■ **WHAT YOU WILL DO**:
Leaving out only the pictures, write out all the entries exactly.

************

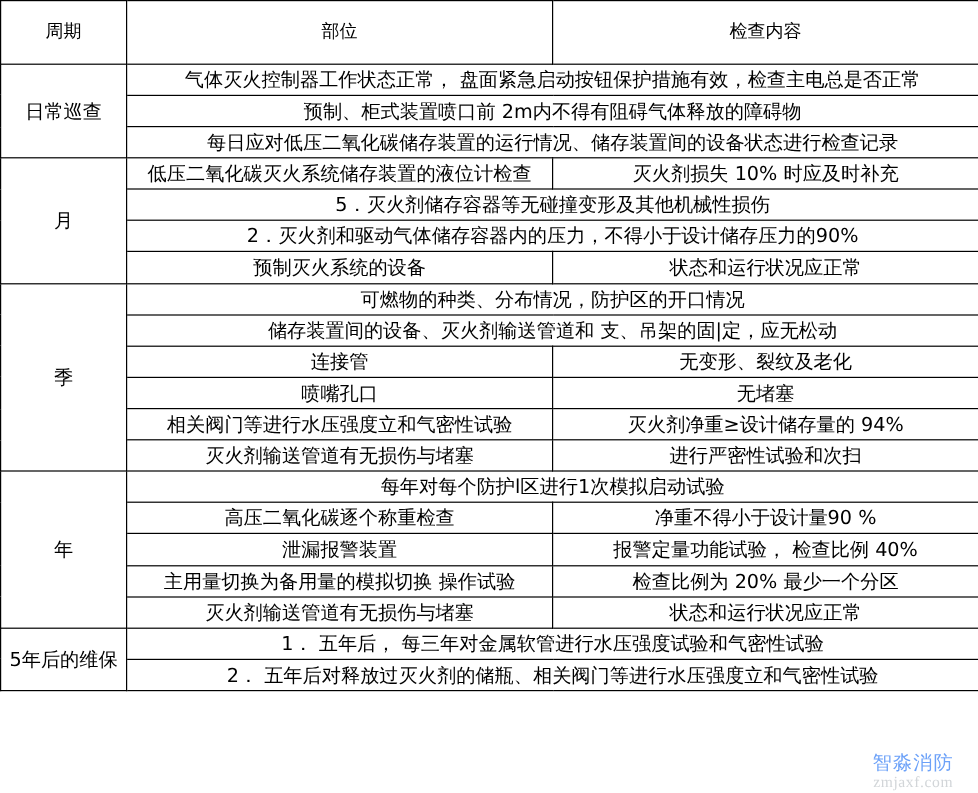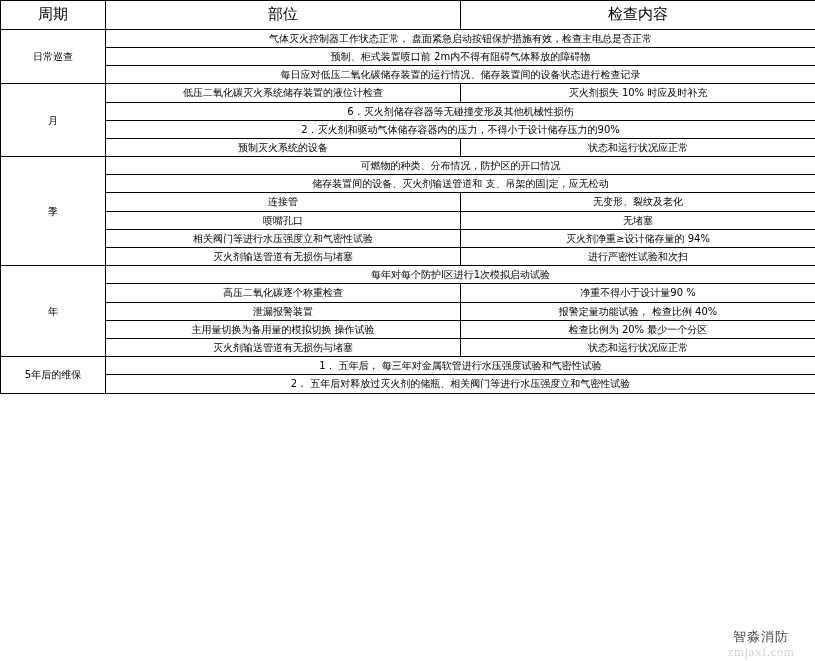--- a/index.html
+++ b/index.html
@@ -16,50 +16,50 @@
     position: relative;
   }
   table.insp {
     border-collapse: collapse;
     width: 815px;
     table-layout: fixed;
   }
   table.insp td, table.insp th {
     border: 1px solid #000000;
     padding: 2px 4px;
-    font-size: 10px;
+    font-size: 16px;
     line-height: 1.32;
     text-align: center;
     vertical-align: middle;
     font-weight: normal;
     word-break: break-all;
   }
   table.insp thead th {
     font-size: 15px;
-    padding: 4px 2px;
+    padding: 16px 2px;
   }
   col.c1 { width: 105px; }
   col.c2 { width: 355px; }
   col.c3 { width: 355px; }
   .period-cell {
     font-size: 15px;
     border-radius: 20px;
   }
   .watermark {
     position: absolute;
     right: 6px;
     bottom: 2px;
     width: 96px;
     text-align: center;
     pointer-events: none;
     opacity: 0.75;
   }
   .wm-top {
-    font-size: 13px;
-    color: #000000;
+    font-size: 16px;
+    color: #3b82f6;
     letter-spacing: 1px;
     line-height: 1.1;
   }
   .wm-bot {
     font-size: 13px;
     color: #c3c8cc;
     font-family: Liberation Serif, serif;
     letter-spacing: 0.5px;
     line-height: 1.1;
   }
@@ -90,21 +90,21 @@
       </tr>
       <tr>
         <td colspan="2">每日应对低压二氧化碳储存装置的运行情况、储存装置间的设备状态进行检查记录</td>
       </tr>
       <tr>
         <td class="period-cell" rowspan="4">月</td>
         <td>低压二氧化碳灭火系统储存装置的液位计检查</td>
         <td>灭火剂损失 10%  时应及时补充</td>
       </tr>
       <tr>
-        <td colspan="2">6．灭火剂储存容器等无碰撞变形及其他机械性损伤</td>
+        <td colspan="2">5．灭火剂储存容器等无碰撞变形及其他机械性损伤</td>
       </tr>
       <tr>
         <td colspan="2">2．灭火剂和驱动气体储存容器内的压力，不得小于设计储存压力的90%</td>
       </tr>
       <tr>
         <td>预制灭火系统的设备</td>
         <td>状态和运行状况应正常</td>
       </tr>
       <tr>
         <td class="period-cell" rowspan="6">季</td>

************

■ **RESPONSE AREA**:
--- a/index.html
+++ b/index.html
@@ -16,50 +16,50 @@
     position: relative;
   }
   table.insp {
     border-collapse: collapse;
     width: 815px;
     table-layout: fixed;
   }
   table.insp td, table.insp th {
     border: 1px solid #000000;
     padding: 2px 4px;
-    font-size: 10px;
+    font-size: 16px;
     line-height: 1.32;
     text-align: center;
     vertical-align: middle;
     font-weight: normal;
     word-break: break-all;
   }
   table.insp thead th {
     font-size: 15px;
-    padding: 4px 2px;
+    padding: 16px 2px;
   }
   col.c1 { width: 105px; }
   col.c2 { width: 355px; }
   col.c3 { width: 355px; }
   .period-cell {
     font-size: 15px;
     border-radius: 20px;
   }
   .watermark {
     position: absolute;
     right: 6px;
     bottom: 2px;
     width: 96px;
     text-align: center;
     pointer-events: none;
     opacity: 0.75;
   }
   .wm-top {
-    font-size: 13px;
-    color: #000000;
+    font-size: 16px;
+    color: #3b82f6;
     letter-spacing: 1px;
     line-height: 1.1;
   }
   .wm-bot {
     font-size: 13px;
     color: #c3c8cc;
     font-family: Liberation Serif, serif;
     letter-spacing: 0.5px;
     line-height: 1.1;
   }
@@ -90,21 +90,21 @@
       </tr>
       <tr>
         <td colspan="2">每日应对低压二氧化碳储存装置的运行情况、储存装置间的设备状态进行检查记录</td>
       </tr>
       <tr>
         <td class="period-cell" rowspan="4">月</td>
         <td>低压二氧化碳灭火系统储存装置的液位计检查</td>
         <td>灭火剂损失 10%  时应及时补充</td>
       </tr>
       <tr>
-        <td colspan="2">6．灭火剂储存容器等无碰撞变形及其他机械性损伤</td>
+        <td colspan="2">5．灭火剂储存容器等无碰撞变形及其他机械性损伤</td>
       </tr>
       <tr>
         <td colspan="2">2．灭火剂和驱动气体储存容器内的压力，不得小于设计储存压力的90%</td>
       </tr>
       <tr>
         <td>预制灭火系统的设备</td>
         <td>状态和运行状况应正常</td>
       </tr>
       <tr>
         <td class="period-cell" rowspan="6">季</td>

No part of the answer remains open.